| Your assignment |
Starting at the line below holding "[130,599,344,615] (total 5, 000" and stopping at the line holding "[49,977,139,992] (here 5000)", print every line exactly, both ends included, and leave the rest out.
(Records for this task Opens)
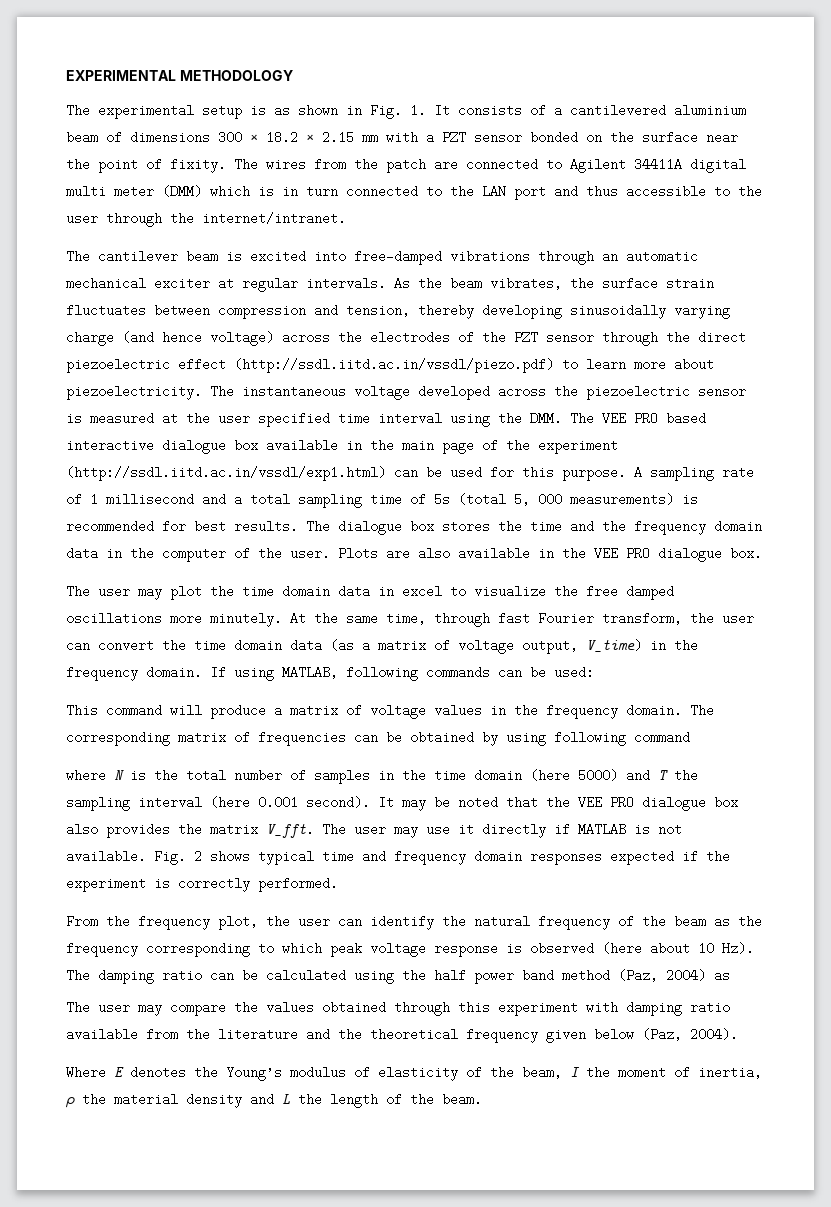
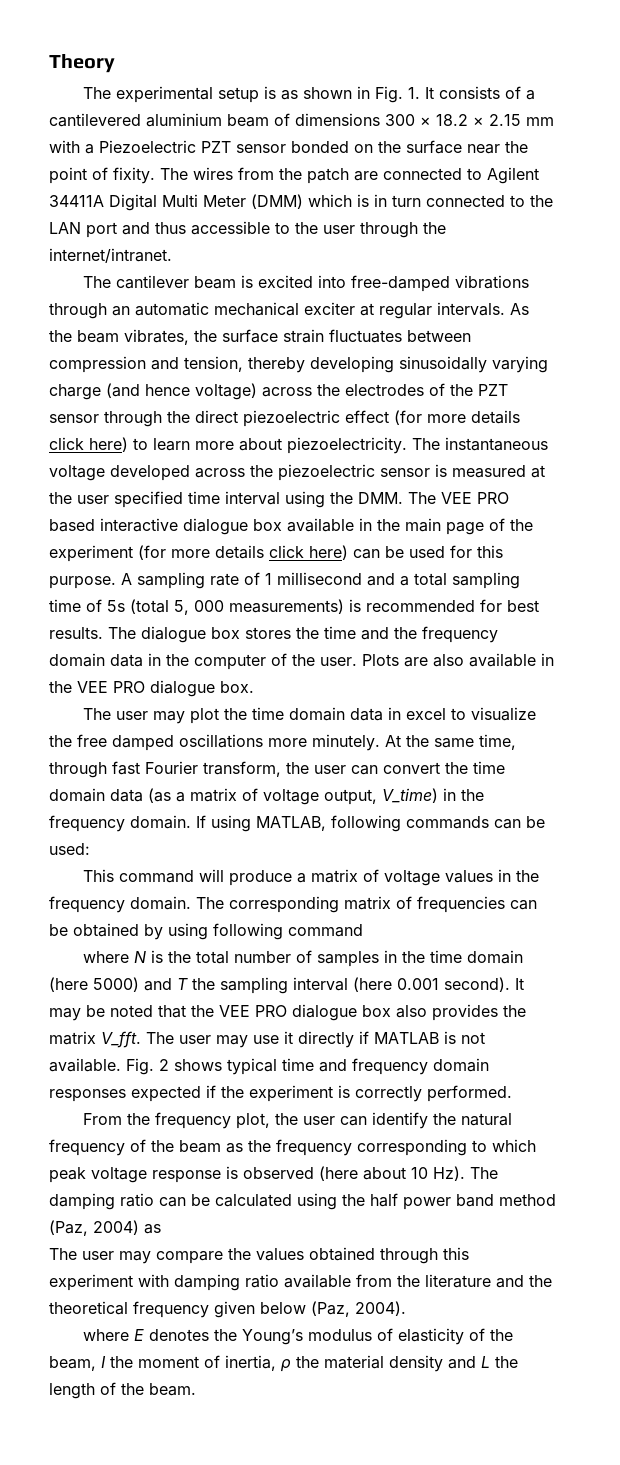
[66,70,293,81] EXPERIMENTAL METHODOLOGY -> [49,54,115,73] Theory
(434, 137) none -> [99,140,196,153] Piezoelectric
[690,158,746,173] [66,185,154,198] digital multi meter -> [109,194,246,211] Digital Multi Meter
[234,358,554,373] (http://ssdl.iitd.ac.in/vssdl/piezo.pdf) -> [394,410,520,425] [49,437,128,452] (for more details click here)
[66,466,386,481] (http://ssdl.iitd.ac.in/vssdl/exp1.html) -> [138,545,348,560] (for more details click here)
[66,1066,106,1079] Where -> [82,1329,129,1341] where

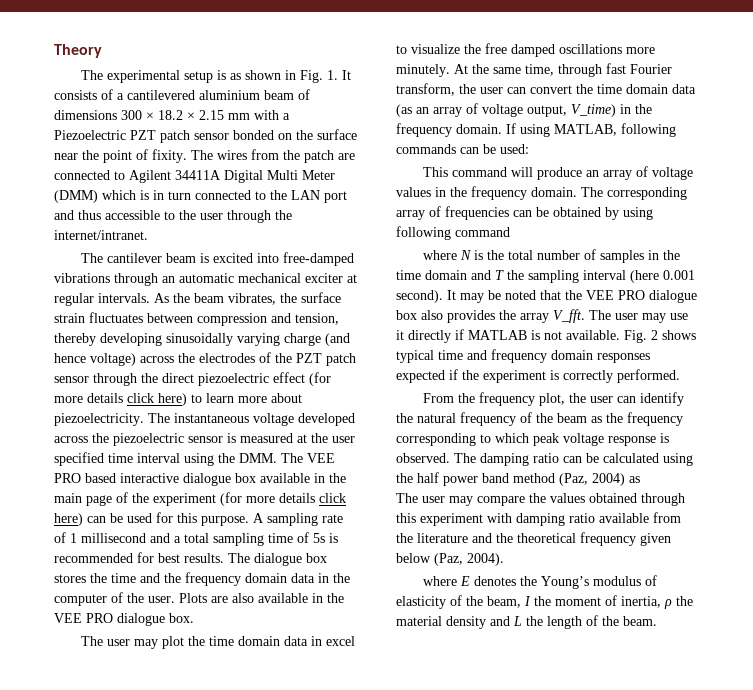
(231, 147) none -> [160,130,190,143] patch
(508, 390) none -> [326,353,356,366] patch
[130,599,344,615] (total 5, 000 measurements) -> (325, 538) none
[176,788,237,802] a matrix -> [416,107,462,117] an array
[296,869,358,883] a matrix -> [586,170,633,180] an array
[344,896,391,910] matrix -> [396,210,425,220] array
[49,977,139,992] (here 5000) -> (467, 275) none
[49,1031,96,1045] matrix -> [520,313,549,323] array
[243,1166,465,1181] observed (here about 10 Hz). -> [396,453,450,463] observed.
(Records for this task Closes)
| Answer space |
[130,599,344,615] (total 5, 000 measurements) -> (325, 538) none
[176,788,237,802] a matrix -> [416,107,462,117] an array
[296,869,358,883] a matrix -> [586,170,633,180] an array
[344,896,391,910] matrix -> [396,210,425,220] array
[49,977,139,992] (here 5000) -> (467, 275) none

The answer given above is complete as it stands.